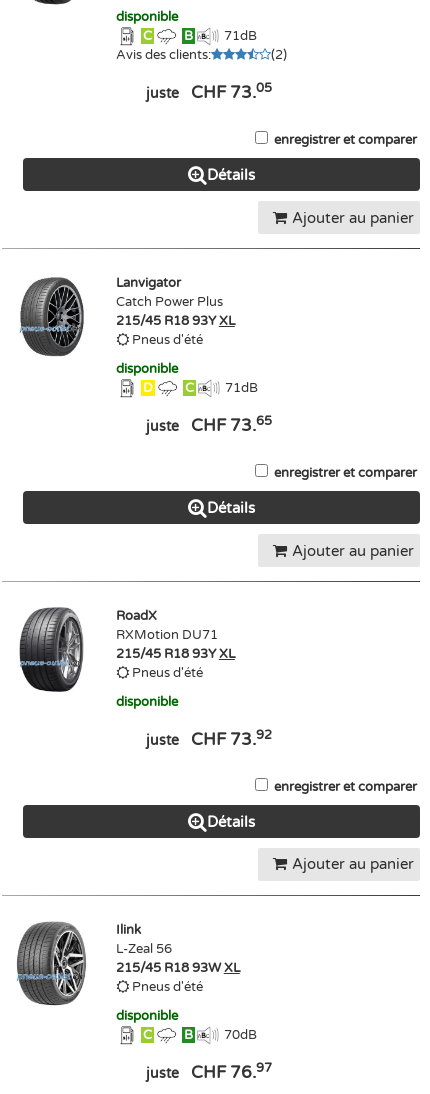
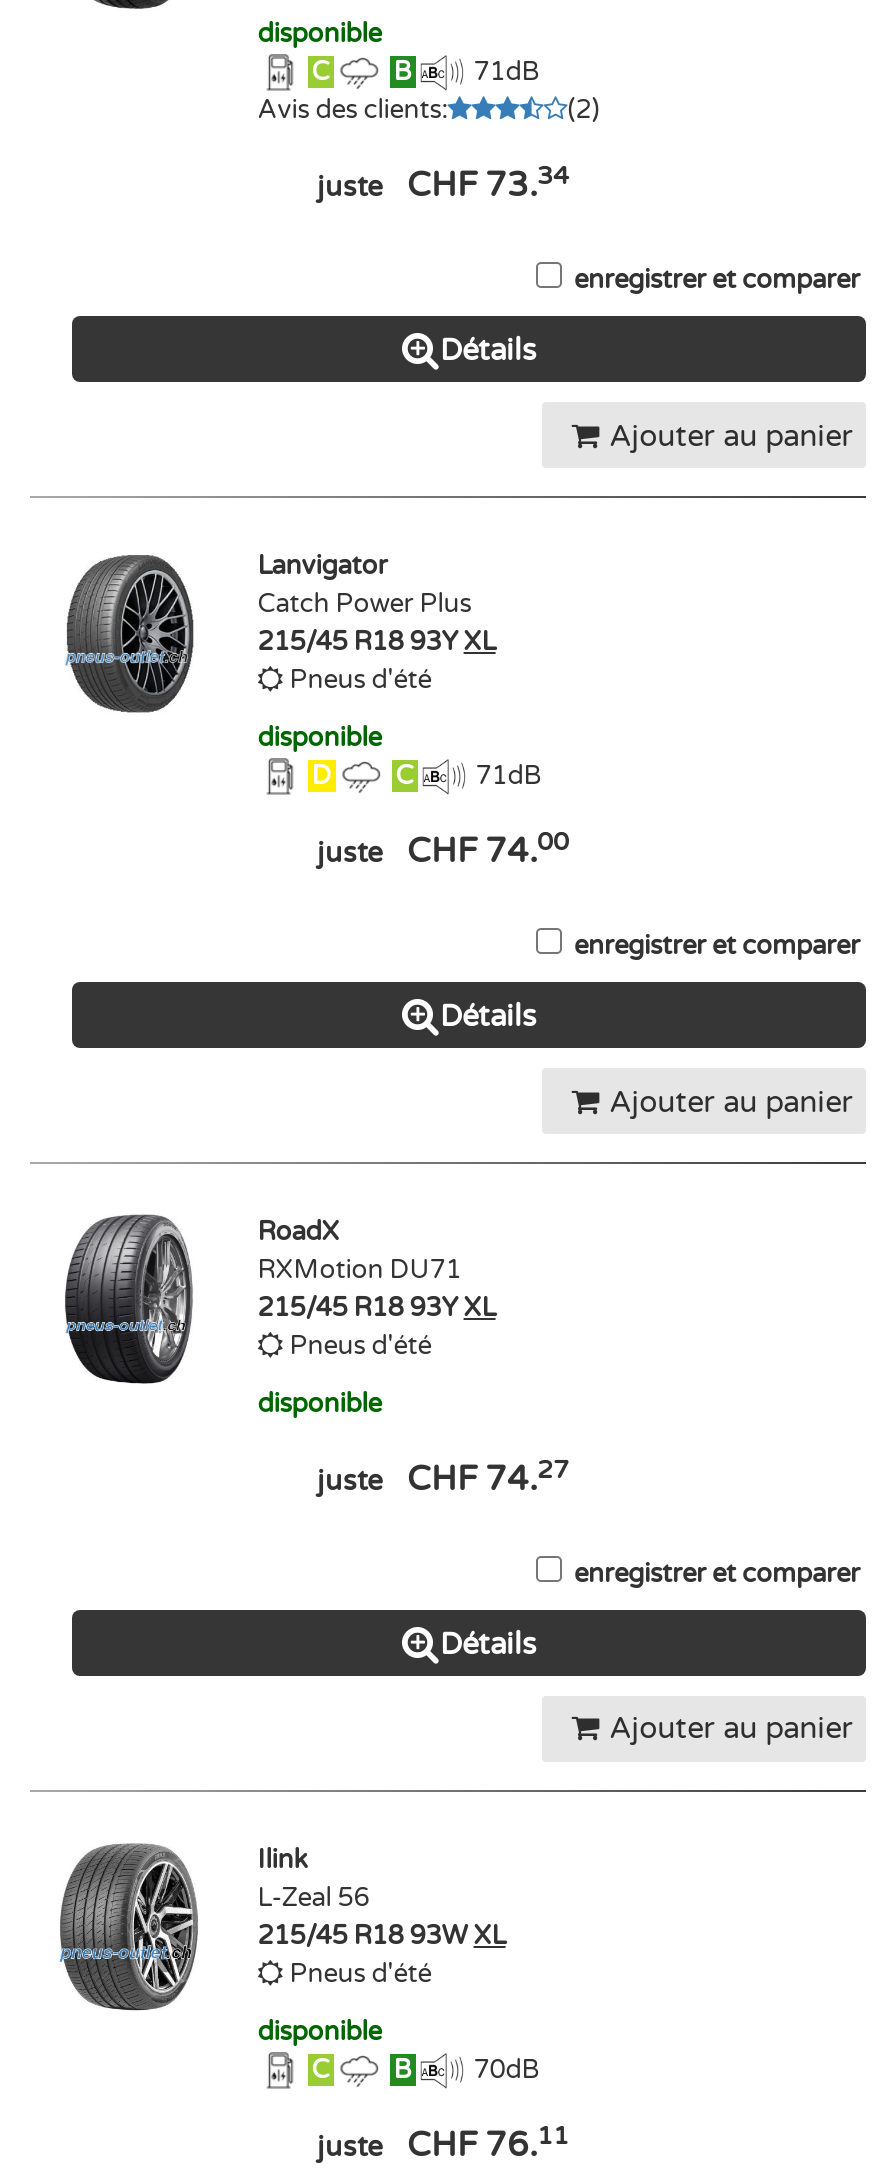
- juste CHF 73.05
+ juste CHF 73.34

- juste CHF 73.65
+ juste CHF 74.00

- juste CHF 73.92
+ juste CHF 74.27

- juste CHF 76.97
+ juste CHF 76.11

----------

**Work to complete:** A faithful copy of all the entries is required, pictures excluded.

**Response to the task:**
- juste CHF 73.05
+ juste CHF 73.34

- juste CHF 73.65
+ juste CHF 74.00

- juste CHF 73.92
+ juste CHF 74.27

- juste CHF 76.97
+ juste CHF 76.11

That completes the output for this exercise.